START Recorded data

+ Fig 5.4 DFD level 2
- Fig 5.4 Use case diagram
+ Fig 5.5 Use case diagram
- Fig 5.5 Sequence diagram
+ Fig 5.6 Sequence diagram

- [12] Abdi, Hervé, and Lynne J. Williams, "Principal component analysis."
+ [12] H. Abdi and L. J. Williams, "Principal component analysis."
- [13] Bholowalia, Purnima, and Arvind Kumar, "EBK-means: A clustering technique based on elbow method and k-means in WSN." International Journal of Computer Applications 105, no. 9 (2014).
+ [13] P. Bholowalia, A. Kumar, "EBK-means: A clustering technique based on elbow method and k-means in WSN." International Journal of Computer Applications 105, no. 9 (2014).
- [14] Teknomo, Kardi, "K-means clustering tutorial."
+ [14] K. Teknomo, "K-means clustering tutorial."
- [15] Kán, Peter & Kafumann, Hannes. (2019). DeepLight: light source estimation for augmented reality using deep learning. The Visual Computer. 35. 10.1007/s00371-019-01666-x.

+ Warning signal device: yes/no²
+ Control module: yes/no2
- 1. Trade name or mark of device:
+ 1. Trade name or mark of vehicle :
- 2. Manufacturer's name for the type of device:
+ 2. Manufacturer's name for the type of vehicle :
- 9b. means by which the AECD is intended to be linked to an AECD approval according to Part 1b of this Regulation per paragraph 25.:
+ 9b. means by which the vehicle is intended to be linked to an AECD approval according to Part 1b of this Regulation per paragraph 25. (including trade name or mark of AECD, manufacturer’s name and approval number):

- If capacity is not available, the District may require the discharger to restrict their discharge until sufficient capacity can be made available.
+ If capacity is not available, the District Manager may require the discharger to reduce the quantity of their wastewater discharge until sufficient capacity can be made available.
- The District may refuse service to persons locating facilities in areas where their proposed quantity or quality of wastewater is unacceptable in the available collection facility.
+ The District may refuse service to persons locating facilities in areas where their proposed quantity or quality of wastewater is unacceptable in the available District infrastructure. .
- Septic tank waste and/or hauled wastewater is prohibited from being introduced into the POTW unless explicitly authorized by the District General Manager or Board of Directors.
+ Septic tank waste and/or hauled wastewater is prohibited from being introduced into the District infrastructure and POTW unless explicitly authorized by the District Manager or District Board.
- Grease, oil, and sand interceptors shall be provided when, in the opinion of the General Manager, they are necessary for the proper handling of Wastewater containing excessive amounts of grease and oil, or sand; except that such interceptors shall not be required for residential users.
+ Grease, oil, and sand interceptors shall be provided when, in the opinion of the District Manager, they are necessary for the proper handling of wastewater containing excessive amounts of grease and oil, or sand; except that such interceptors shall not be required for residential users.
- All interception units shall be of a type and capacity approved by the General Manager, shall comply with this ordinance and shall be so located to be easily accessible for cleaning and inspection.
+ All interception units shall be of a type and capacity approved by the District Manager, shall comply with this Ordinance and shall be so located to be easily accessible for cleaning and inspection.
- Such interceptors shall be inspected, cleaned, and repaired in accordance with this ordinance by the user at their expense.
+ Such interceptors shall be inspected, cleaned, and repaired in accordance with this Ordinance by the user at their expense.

END Recorded data

__Aim of the task__
Would you output, from the records above, exactly the run of lines that starts at the line containing "P. Bholowalia, A." and ends at the line containing "or District Board.", and only that run?

__Written reply__
+ [13] P. Bholowalia, A. Kumar, "EBK-means: A clustering technique based on elbow method and k-means in WSN." International Journal of Computer Applications 105, no. 9 (2014).
- [14] Teknomo, Kardi, "K-means clustering tutorial."
+ [14] K. Teknomo, "K-means clustering tutorial."
- [15] Kán, Peter & Kafumann, Hannes. (2019). DeepLight: light source estimation for augmented reality using deep learning. The Visual Computer. 35. 10.1007/s00371-019-01666-x.

+ Warning signal device: yes/no²
+ Control module: yes/no2
- 1. Trade name or mark of device:
+ 1. Trade name or mark of vehicle :
- 2. Manufacturer's name for the type of device:
+ 2. Manufacturer's name for the type of vehicle :
- 9b. means by which the AECD is intended to be linked to an AECD approval according to Part 1b of this Regulation per paragraph 25.:
+ 9b. means by which the vehicle is intended to be linked to an AECD approval according to Part 1b of this Regulation per paragraph 25. (including trade name or mark of AECD, manufacturer’s name and approval number):

- If capacity is not available, the District may require the discharger to restrict their discharge until sufficient capacity can be made available.
+ If capacity is not available, the District Manager may require the discharger to reduce the quantity of their wastewater discharge until sufficient capacity can be made available.
- The District may refuse service to persons locating facilities in areas where their proposed quantity or quality of wastewater is unacceptable in the available collection facility.
+ The District may refuse service to persons locating facilities in areas where their proposed quantity or quality of wastewater is unacceptable in the available District infrastructure. .
- Septic tank waste and/or hauled wastewater is prohibited from being introduced into the POTW unless explicitly authorized by the District General Manager or Board of Directors.
+ Septic tank waste and/or hauled wastewater is prohibited from being introduced into the District infrastructure and POTW unless explicitly authorized by the District Manager or District Board.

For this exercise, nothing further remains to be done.